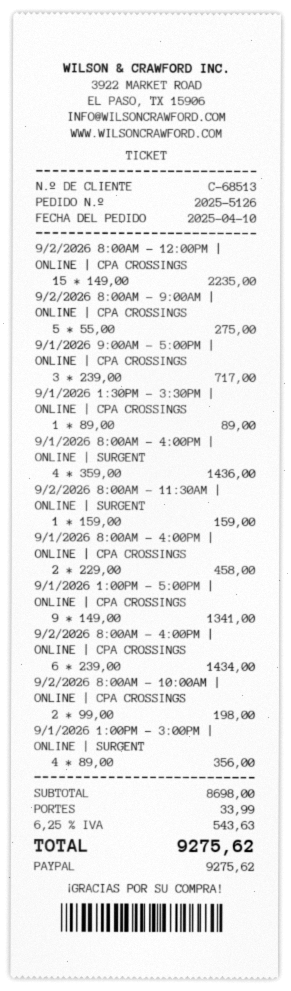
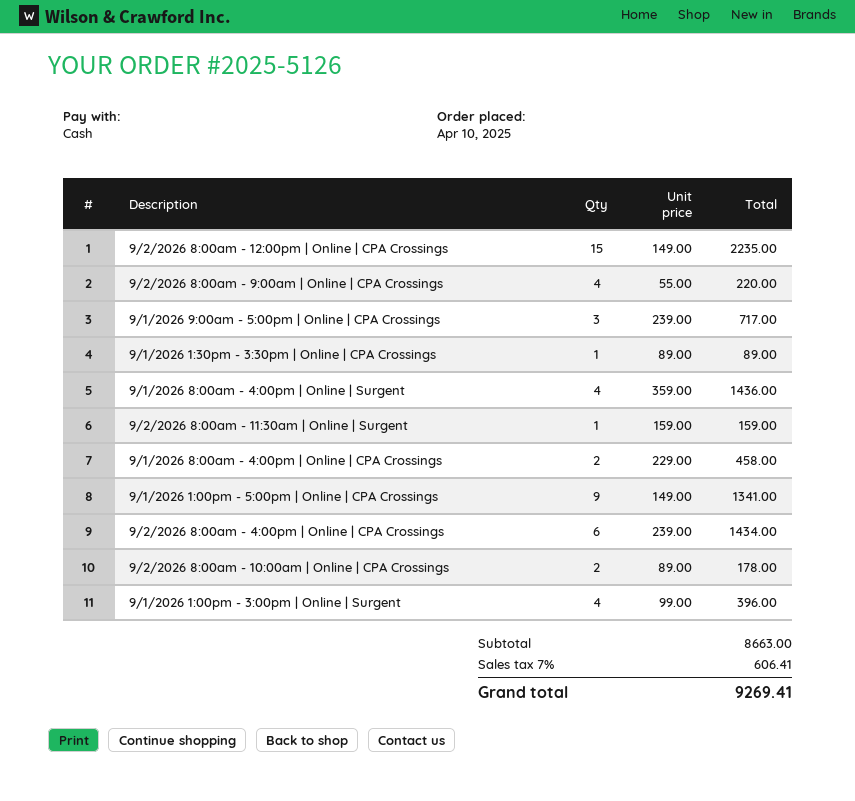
payment method: PayPal -> cash
9/2/2026 8:00AM - 9:00AM | ONLINE | CPA CROSSINGS: 5 x 55.00 = 275.00 -> 4 x 55.00 = 220.00
9/2/2026 8:00AM - 10:00AM | ONLINE | CPA CROSSINGS: 2 x 99.00 = 198.00 -> 2 x 89.00 = 178.00
9/1/2026 1:00PM - 3:00PM | ONLINE | SURGENT: 4 x 89.00 = 356.00 -> 4 x 99.00 = 396.00
subtotal: 8698.00 -> 8663.00
shipping: 33.99 -> none
tax: 6.25% = 543.63 -> 7% = 606.41
total: 9275.62 -> 9269.41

====

→ WORK INSTRUCTIONS
From the line that contains "subtotal: 8698.00 -> 8663.00" through the final line of the material, copy every line exactly, including both ends.

→ RESPONSE FOR THIS EXERCISE
subtotal: 8698.00 -> 8663.00
shipping: 33.99 -> none
tax: 6.25% = 543.63 -> 7% = 606.41
total: 9275.62 -> 9269.41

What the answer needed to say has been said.